Task statement – Copy all the lines of the data that include the word "save".

Input material –

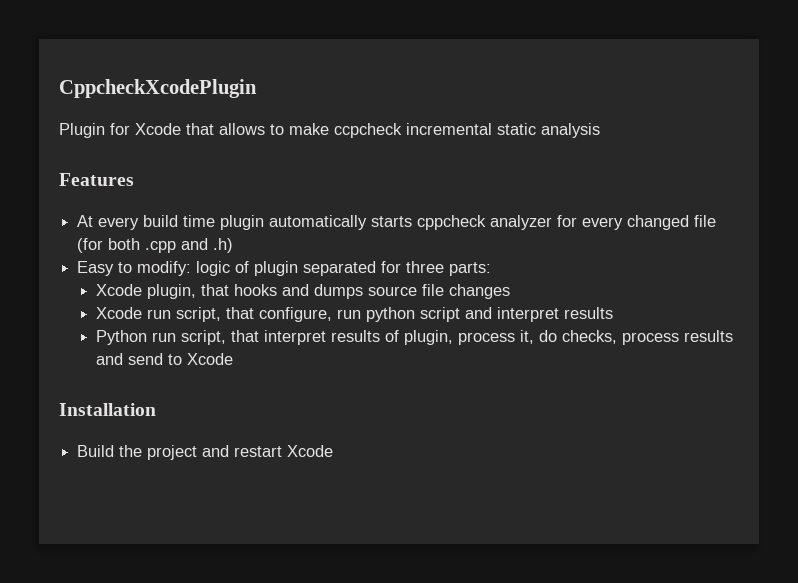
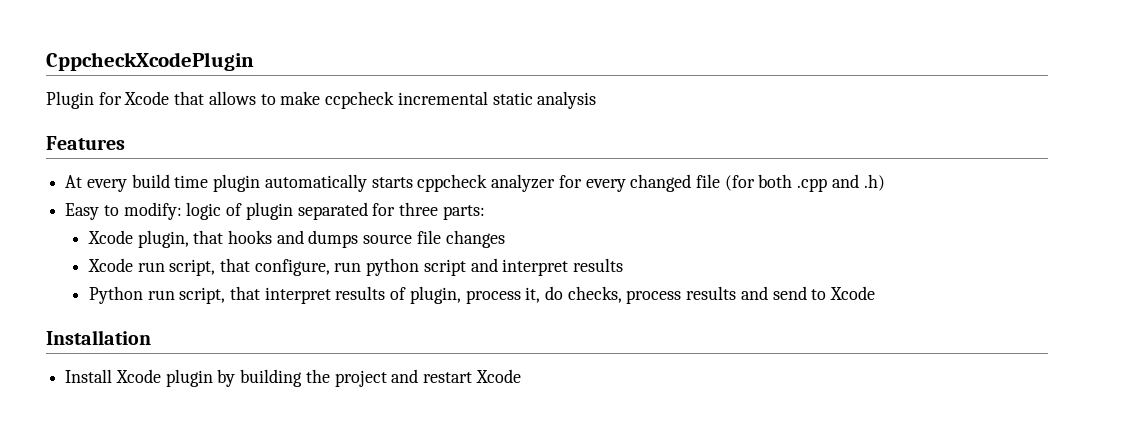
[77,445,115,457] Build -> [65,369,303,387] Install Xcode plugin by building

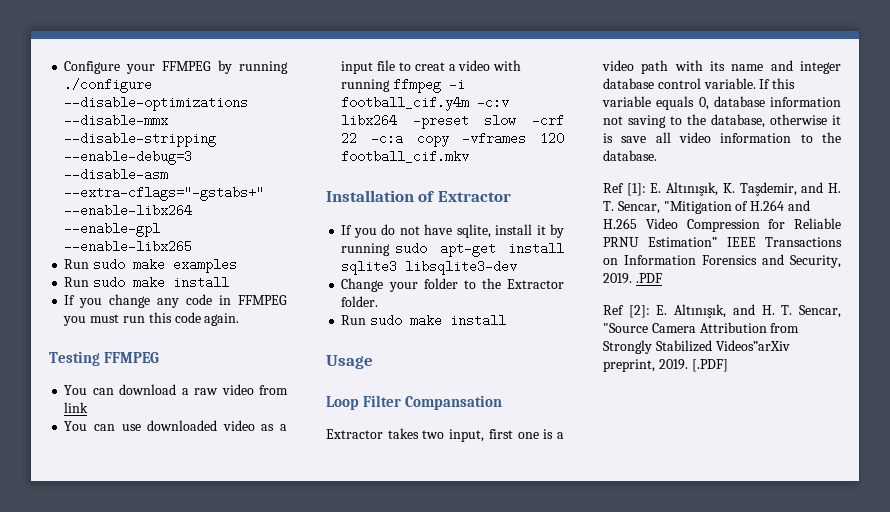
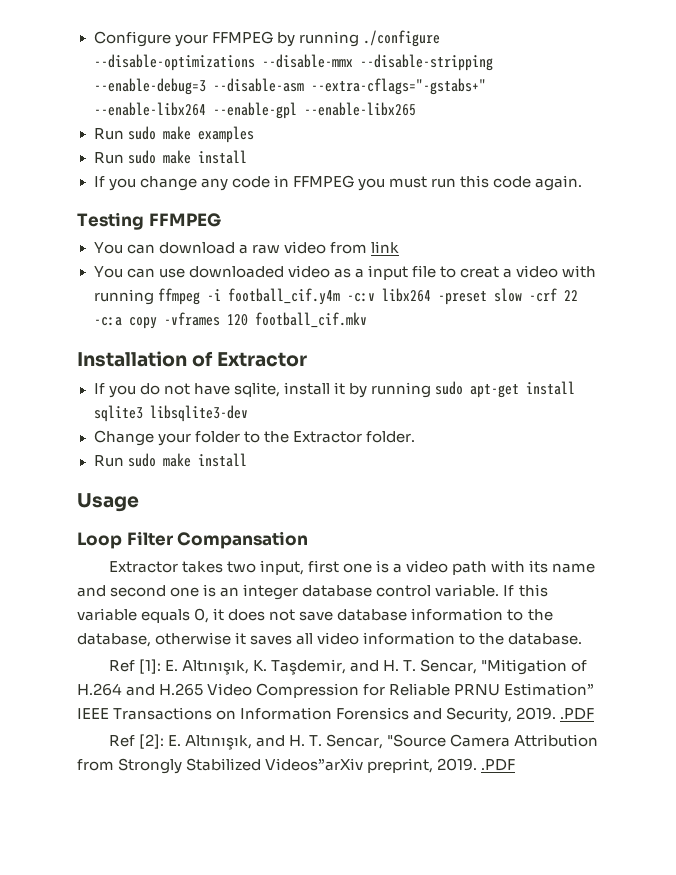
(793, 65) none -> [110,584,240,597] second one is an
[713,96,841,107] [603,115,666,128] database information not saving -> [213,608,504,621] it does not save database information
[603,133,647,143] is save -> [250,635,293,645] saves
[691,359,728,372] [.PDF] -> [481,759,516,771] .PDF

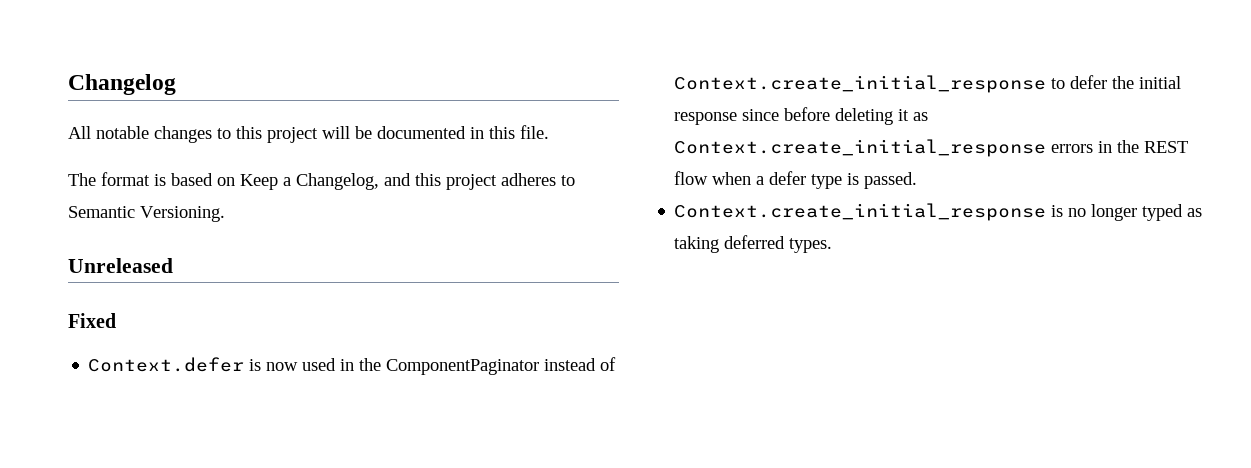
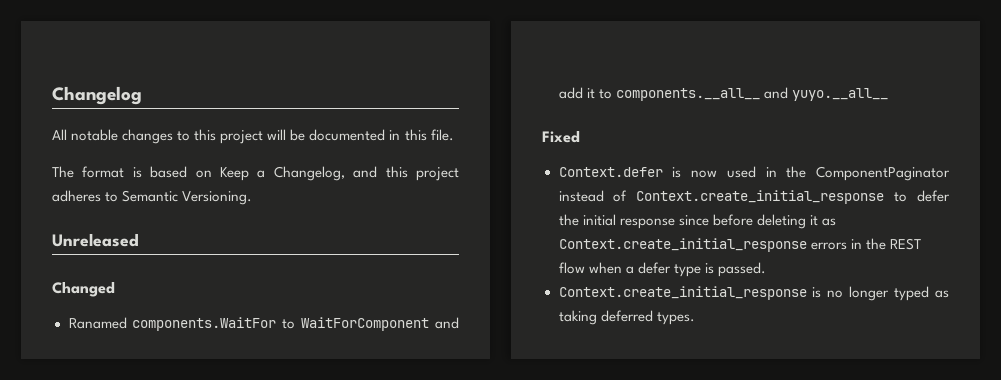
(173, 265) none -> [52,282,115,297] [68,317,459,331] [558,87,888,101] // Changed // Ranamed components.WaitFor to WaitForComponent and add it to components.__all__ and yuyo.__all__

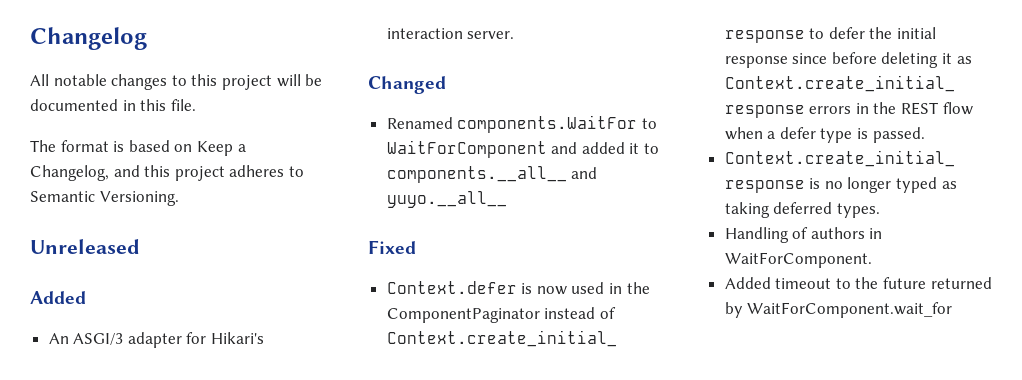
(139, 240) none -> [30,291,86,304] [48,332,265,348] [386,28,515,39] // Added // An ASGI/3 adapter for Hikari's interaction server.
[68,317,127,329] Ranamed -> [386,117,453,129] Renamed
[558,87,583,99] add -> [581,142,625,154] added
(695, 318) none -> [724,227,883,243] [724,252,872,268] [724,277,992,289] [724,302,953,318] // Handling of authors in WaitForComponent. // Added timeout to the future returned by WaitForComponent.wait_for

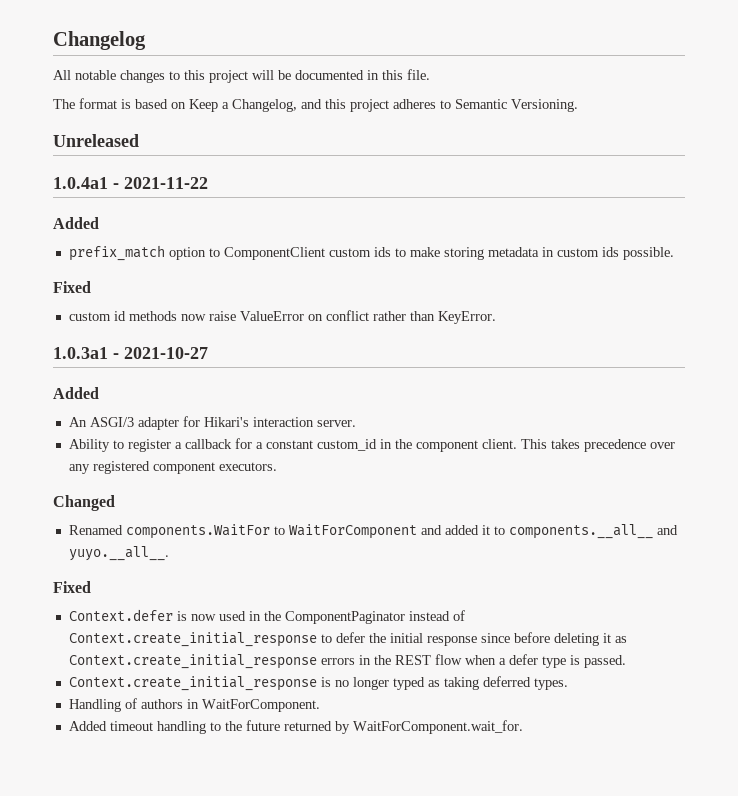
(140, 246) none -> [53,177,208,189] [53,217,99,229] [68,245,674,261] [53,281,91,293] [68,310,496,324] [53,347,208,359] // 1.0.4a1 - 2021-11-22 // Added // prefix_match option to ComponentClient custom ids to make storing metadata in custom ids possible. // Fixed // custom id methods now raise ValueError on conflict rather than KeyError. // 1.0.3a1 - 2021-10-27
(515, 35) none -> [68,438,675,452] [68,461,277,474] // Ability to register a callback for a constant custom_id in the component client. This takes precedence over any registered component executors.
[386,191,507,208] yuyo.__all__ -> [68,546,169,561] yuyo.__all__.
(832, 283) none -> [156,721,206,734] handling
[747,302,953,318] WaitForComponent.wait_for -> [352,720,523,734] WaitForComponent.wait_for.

---

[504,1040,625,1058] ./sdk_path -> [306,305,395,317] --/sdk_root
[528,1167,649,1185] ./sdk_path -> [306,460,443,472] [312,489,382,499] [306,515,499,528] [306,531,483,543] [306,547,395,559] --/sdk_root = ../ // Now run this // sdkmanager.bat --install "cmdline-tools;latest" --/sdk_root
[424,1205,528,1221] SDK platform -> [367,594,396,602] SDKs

Your solution –
[713,96,841,107] [603,115,666,128] database information not saving -> [213,608,504,621] it does not save database information
[603,133,647,143] is save -> [250,635,293,645] saves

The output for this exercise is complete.